Bufando, Jenny o largou ali sozinho, foi até o quarto. Quando ele chegou lá, ela arrumava suas coisas.

- O que você está fazendo?
- Indo embora.
- Não pode...
- Não? Por que não? Por que você não quer? É tudo você, você e você? Pro inferno com isso Kevin!

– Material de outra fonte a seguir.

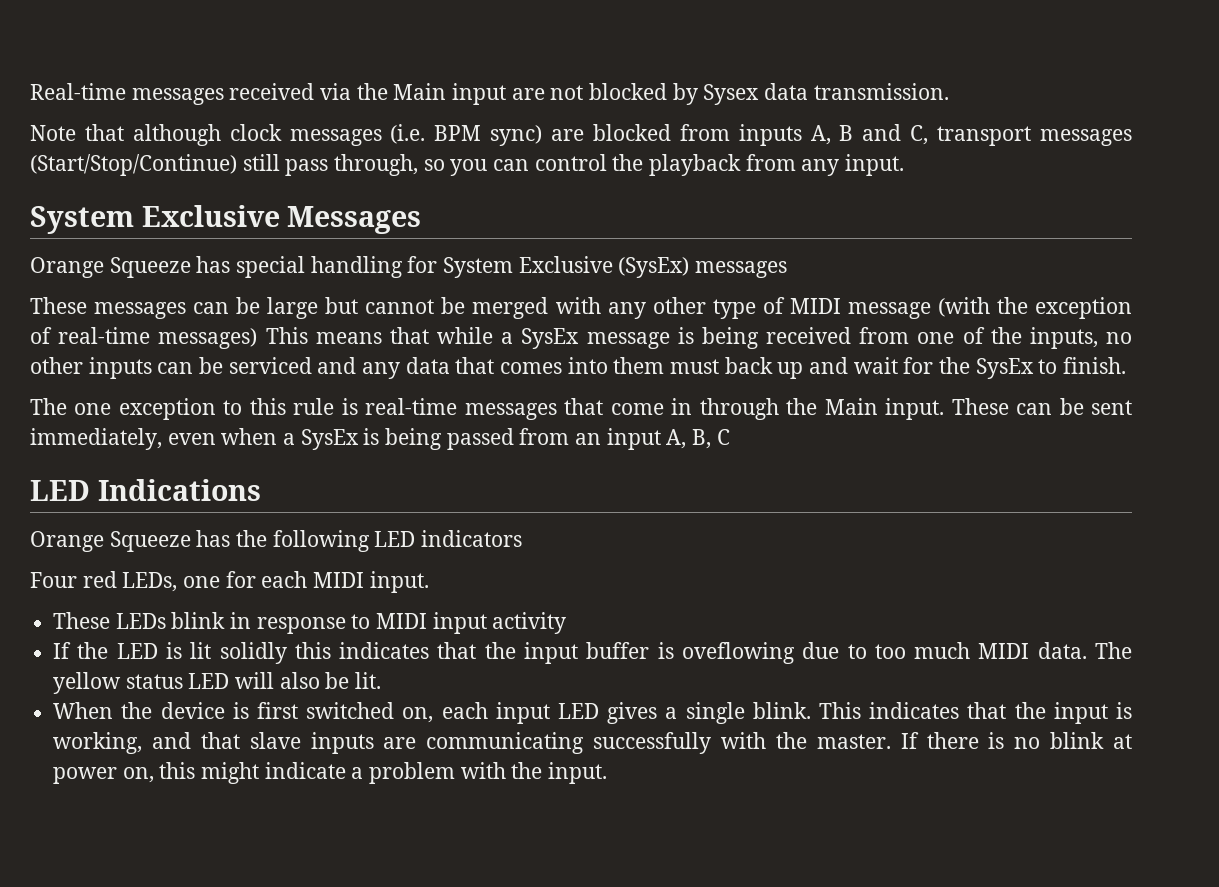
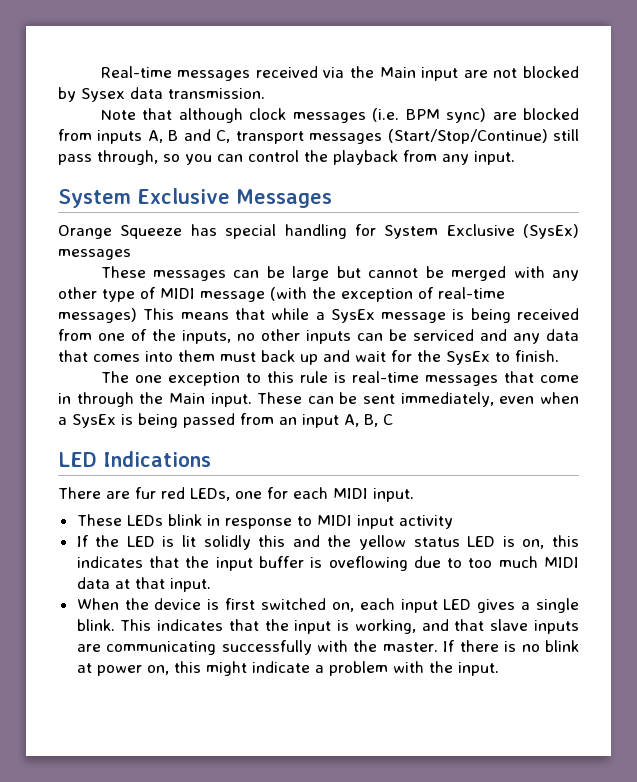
[30,530,523,552] [30,572,77,588] Orange Squeeze has the following LED indicators // Four -> [58,487,156,499] There are fur
(331, 650) none -> [292,535,580,550] and the yellow status LED is on, this
[1037,642,1132,659] [53,672,382,694] data. The yellow status LED will also be lit. -> [76,577,211,592] data at that input.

There seemed no way to make up
'Cos it seemed your mind was set
And the way you looked it told me
It's a look I know I'll never forget

Parecia não haver modo de superar
Porque parecia que sua mente estava presa
E o modo que você olhou, me contou
É um olhar que eu sei que nunca esquecerei

- Jenny… - murmurou.
- Esqueça Kevin, esqueça.

Ela socava as roupas dentro da mala e ele notou que havia algo a mais errado com ela. Os olhos marejados exibiam um brilho ainda mais triste. Ele não sabia o que fazer, até ela praguejar alguma coisa, cair de joelhos no chão e cobrir o rosto com as mãos. Os soluços altos o fizeram ajoelhar no chão e abraçá-la com força. Não houve protestos da parte dela, e ela aceitou sua proteção.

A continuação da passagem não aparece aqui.